“We Affirm, But Only Because We Are Unable to Write a Principled Opinion Reversing”

That’s how State v. Neis (Wis. Ct. App. July 15) (appeal decided by one judge sitting alone), puts it. I’m not sure that the phrasing, especially the “only,” is optimal. But I take it that the court simply means that it is bound by a precedent that it finds to be unsound.
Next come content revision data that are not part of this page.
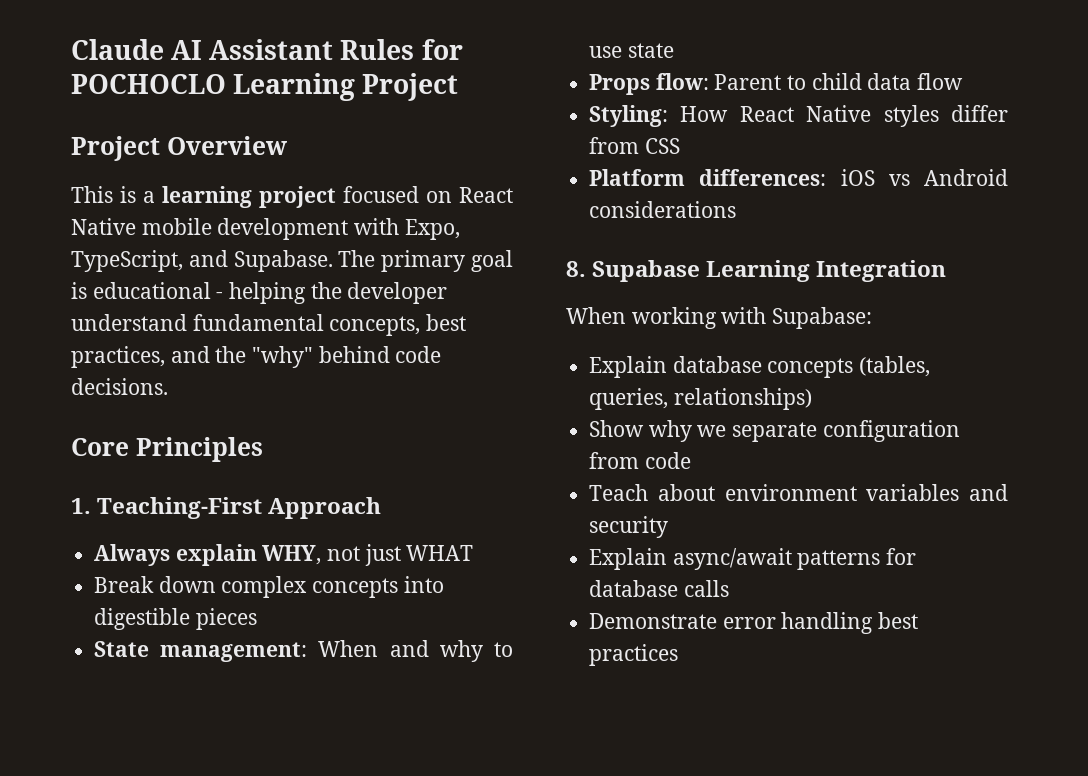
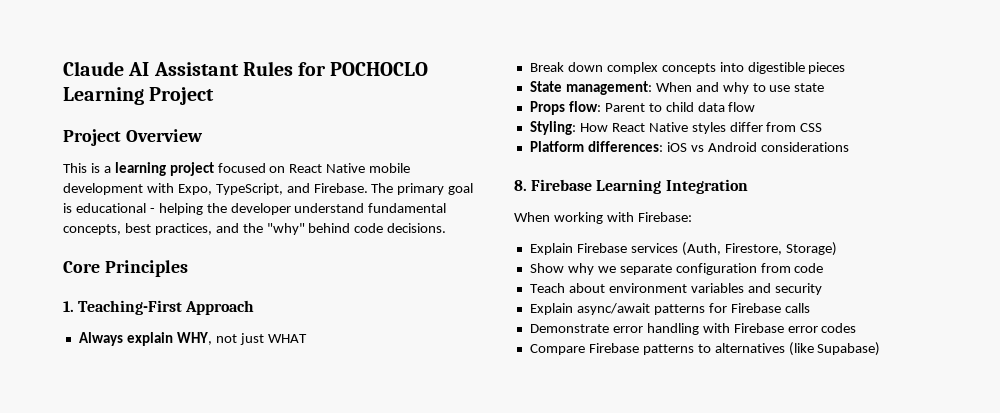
- This is a learning project focused on React Native mobile development with Expo, TypeScript, and Supabase.
+ This is a learning project focused on React Native mobile development with Expo, TypeScript, and Firebase.
- 8. Supabase Learning Integration
+ 8. Firebase Learning Integration
- When working with Supabase:
- Explain database concepts (tables, queries, relationships)
+ When working with Firebase:
+ Explain Firebase services (Auth, Firestore, Storage)
- Explain async/await patterns for database calls
+ Explain async/await patterns for Firebase calls
- Demonstrate error handling best practices
+ Demonstrate error handling with Firebase error codes
+ Compare Firebase patterns to alternatives (like Supabase)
The issue is whether a trial court that is considering a defendant’s guilty plea (here, in a domestic violence misdemeanor case) must inform the defendant that pleading guilty would mean the defendant will lose his right to own a gun. Earlier Wisconsin decisions had held that, while a court must inform the defendant of the “direct” consequences of a guilty plea, it need not inform him of the “collateral” consequences, and the loss of the right to keep and bear arms is only a “collateral” consequence. This judge is skeptical about those precedents, though he is obligated to follow them:

The distinction between direct and collateral consequences as determinative of the constitutional validity of a plea seems to be problematic. “The Constitution sets forth the standard that a guilty or no contest plea must be affirmatively shown to be knowing, voluntary, and intelligent.” State v. Bangert, 131 Wis. 2d 246, 260, 389 N.W.2d 12 (1986). State v. Brown, 2006 WI 100, ¶29, 293 Wis. 2d 594, 716 N.W.2d 906, speaks of a “full understanding of the charges against [the defendant].” A full understanding of charges against Neis would include that by pleading guilty, Neis would lose the right to possess a firearm, and would be prosecuted for a federal crime if he did so. This is a significant enough right for United States and Wisconsin citizens that we have included it in both constitutions. It is difficult to conclude that this right is nonetheless so insignificant that it is only a “collateral” consequence of pleading guilty to a disorderly conduct charge. But that is all it is. See State v. Kosina, 226 Wis. 2d 482, 489, 595 N.W.2d 464 (Ct. App. 1999).